* What you should do *
The expected result is a word-for-word copy of the entries, minus any pictures.
Start of Provided data
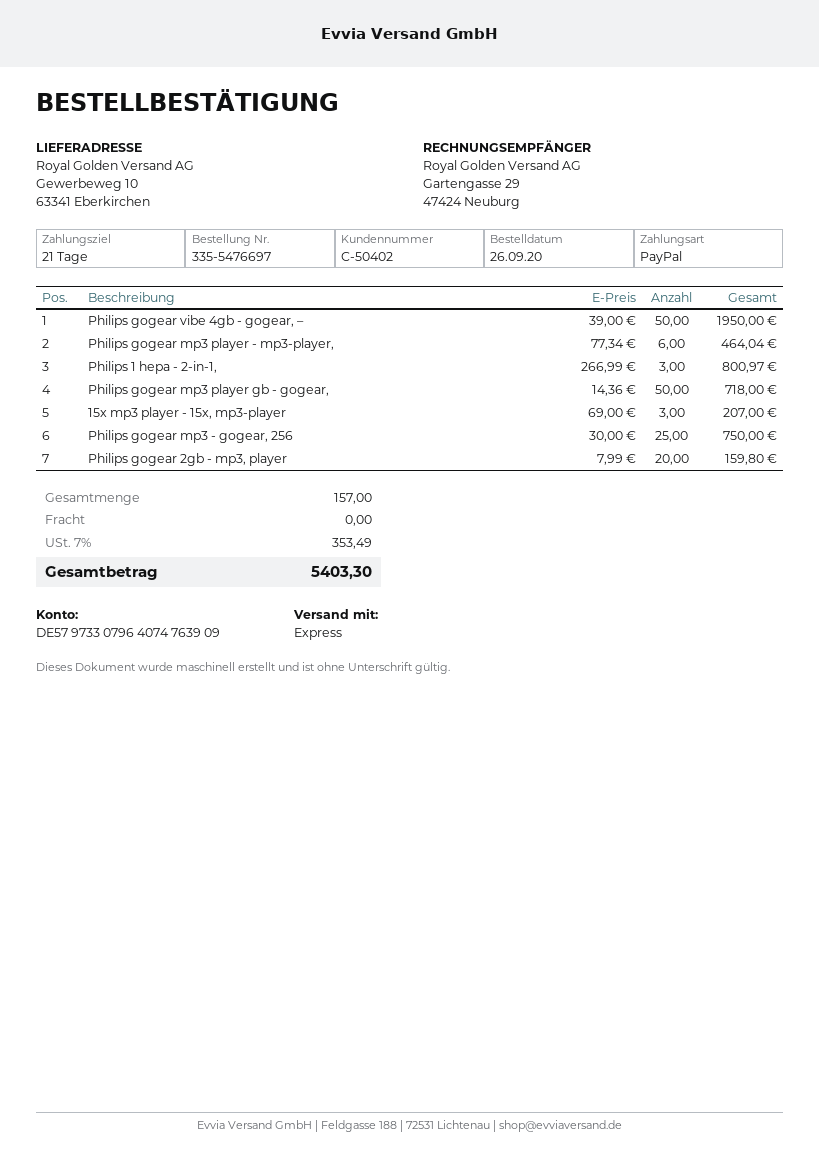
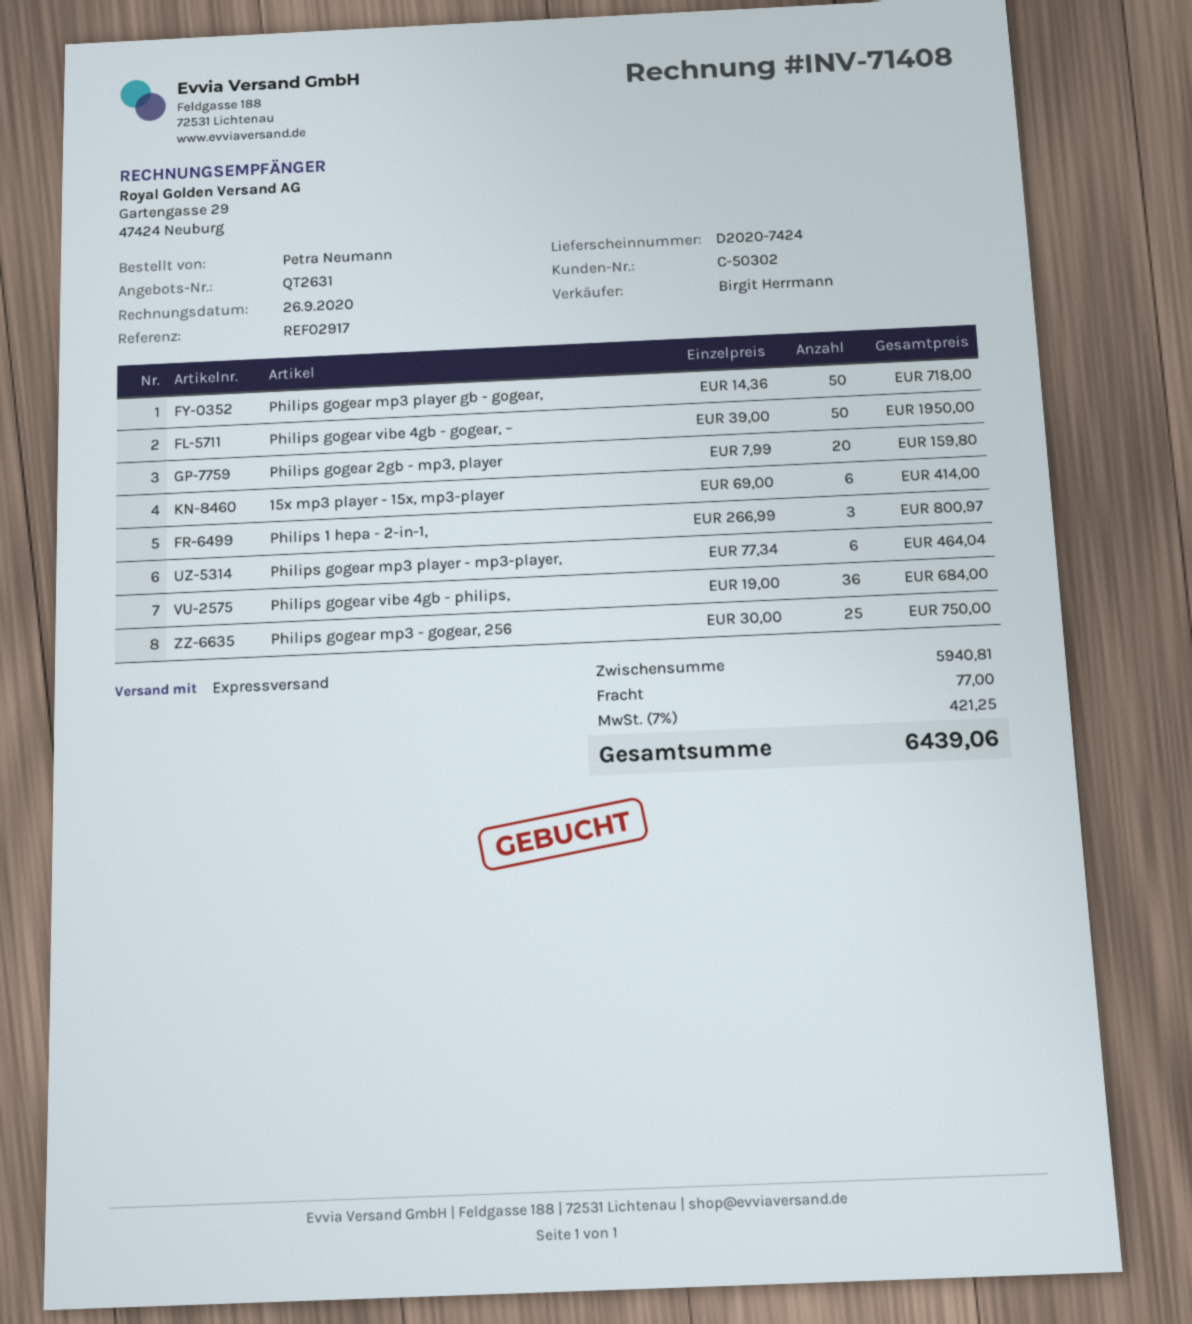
customer number: C-50402 -> C-50302
15x mp3 player - 15x, mp3-player: 3 x 69.00 = 207.00 -> 6 x 69.00 = 414.00
Philips gogear vibe 4gb - philips,: none -> 36 x 19.00 = 684.00
shipping: 0.00 -> 77.00
tax: 7% = 353.49 -> 7% = 421.25
total: 5403.30 -> 6439.06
End of Provided data
* Response for this exercise *
customer number: C-50402 -> C-50302
15x mp3 player - 15x, mp3-player: 3 x 69.00 = 207.00 -> 6 x 69.00 = 414.00
Philips gogear vibe 4gb - philips,: none -> 36 x 19.00 = 684.00
shipping: 0.00 -> 77.00
tax: 7% = 353.49 -> 7% = 421.25
total: 5403.30 -> 6439.06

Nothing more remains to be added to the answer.